Task to carry out
Word for word, give the data again without its pictures.

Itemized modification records
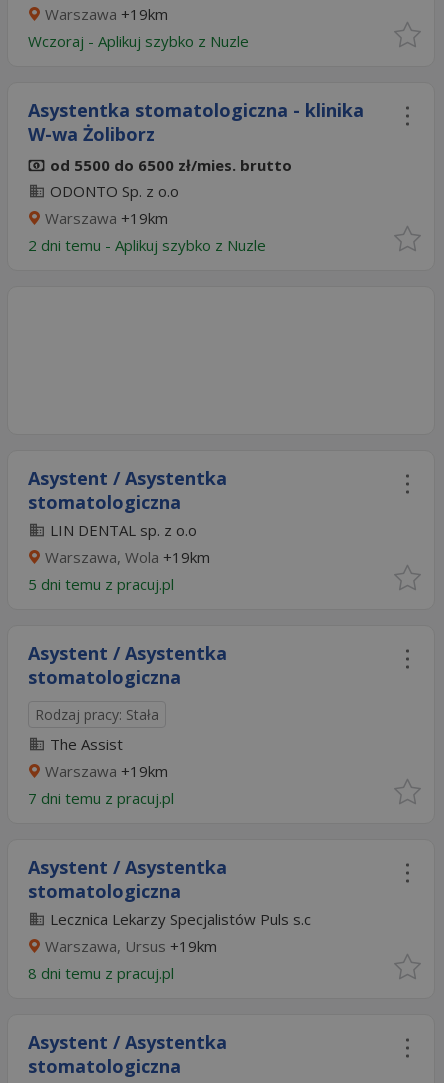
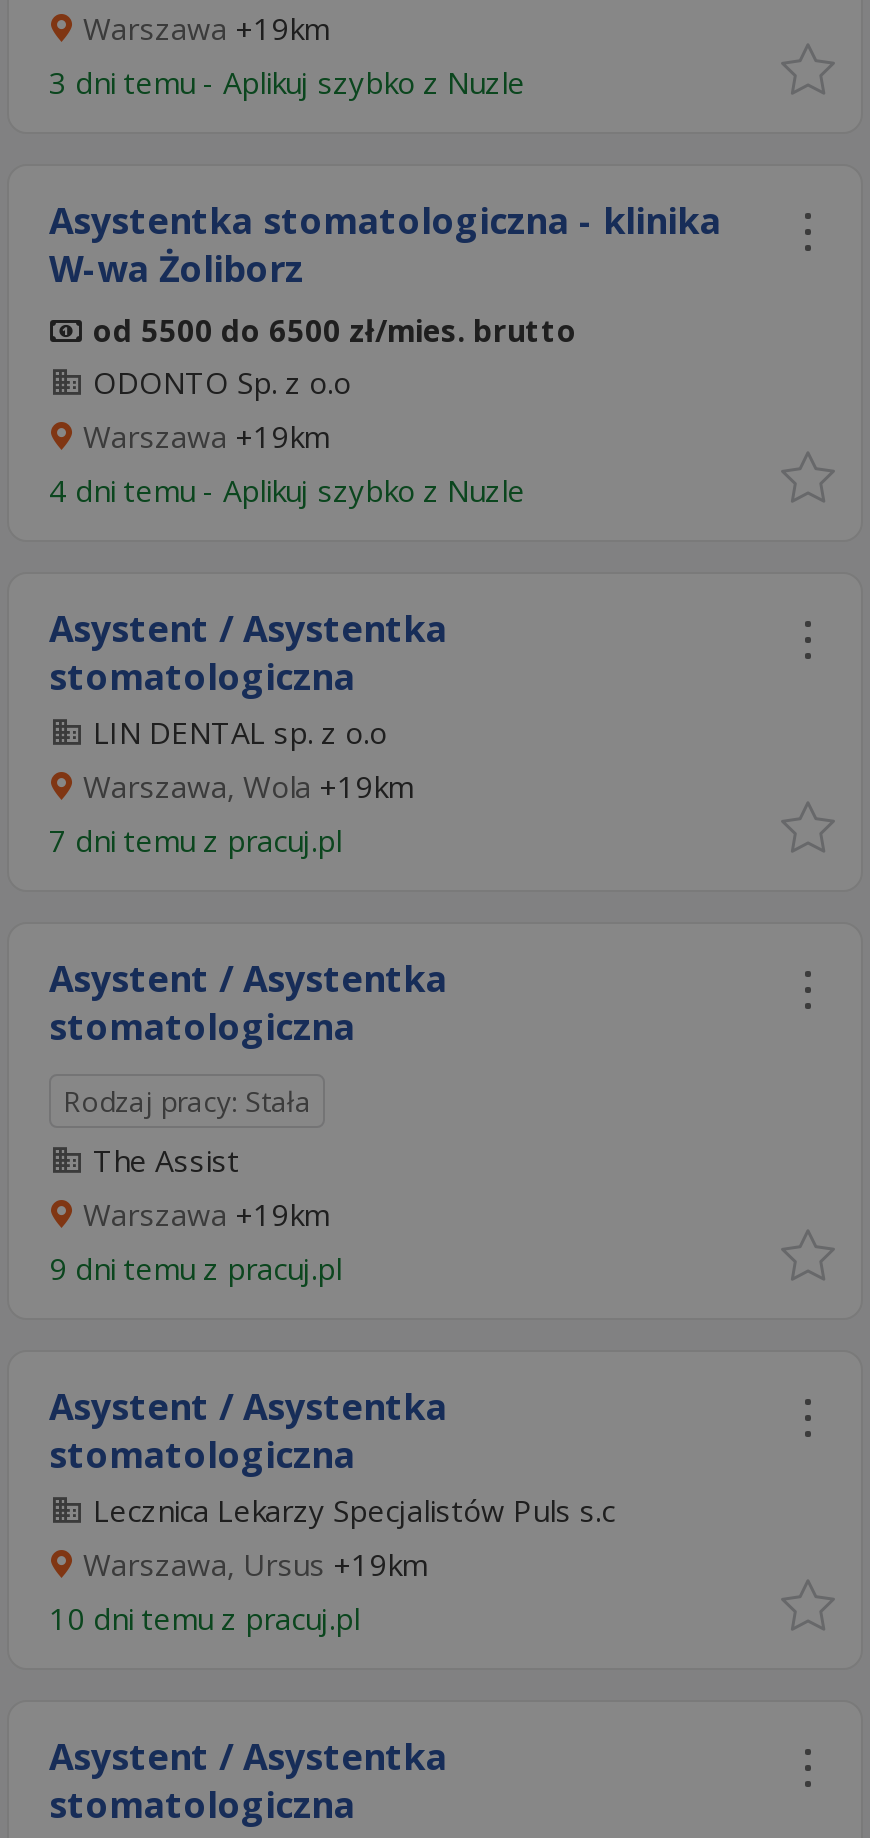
- Wczoraj - Aplikuj szybko z Nuzle
+ 3 dni temu - Aplikuj szybko z Nuzle

- 2 dni temu - Aplikuj szybko z Nuzle
+ 4 dni temu - Aplikuj szybko z Nuzle

- 5 dni temu z pracuj.pl

+ 9 dni temu z pracuj.pl

moved up: 7 dni temu z pracuj.pl

- 8 dni temu z pracuj.pl
+ 10 dni temu z pracuj.pl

Result for this task
- Wczoraj - Aplikuj szybko z Nuzle
+ 3 dni temu - Aplikuj szybko z Nuzle

- 2 dni temu - Aplikuj szybko z Nuzle
+ 4 dni temu - Aplikuj szybko z Nuzle

- 5 dni temu z pracuj.pl

+ 9 dni temu z pracuj.pl

moved up: 7 dni temu z pracuj.pl

- 8 dni temu z pracuj.pl
+ 10 dni temu z pracuj.pl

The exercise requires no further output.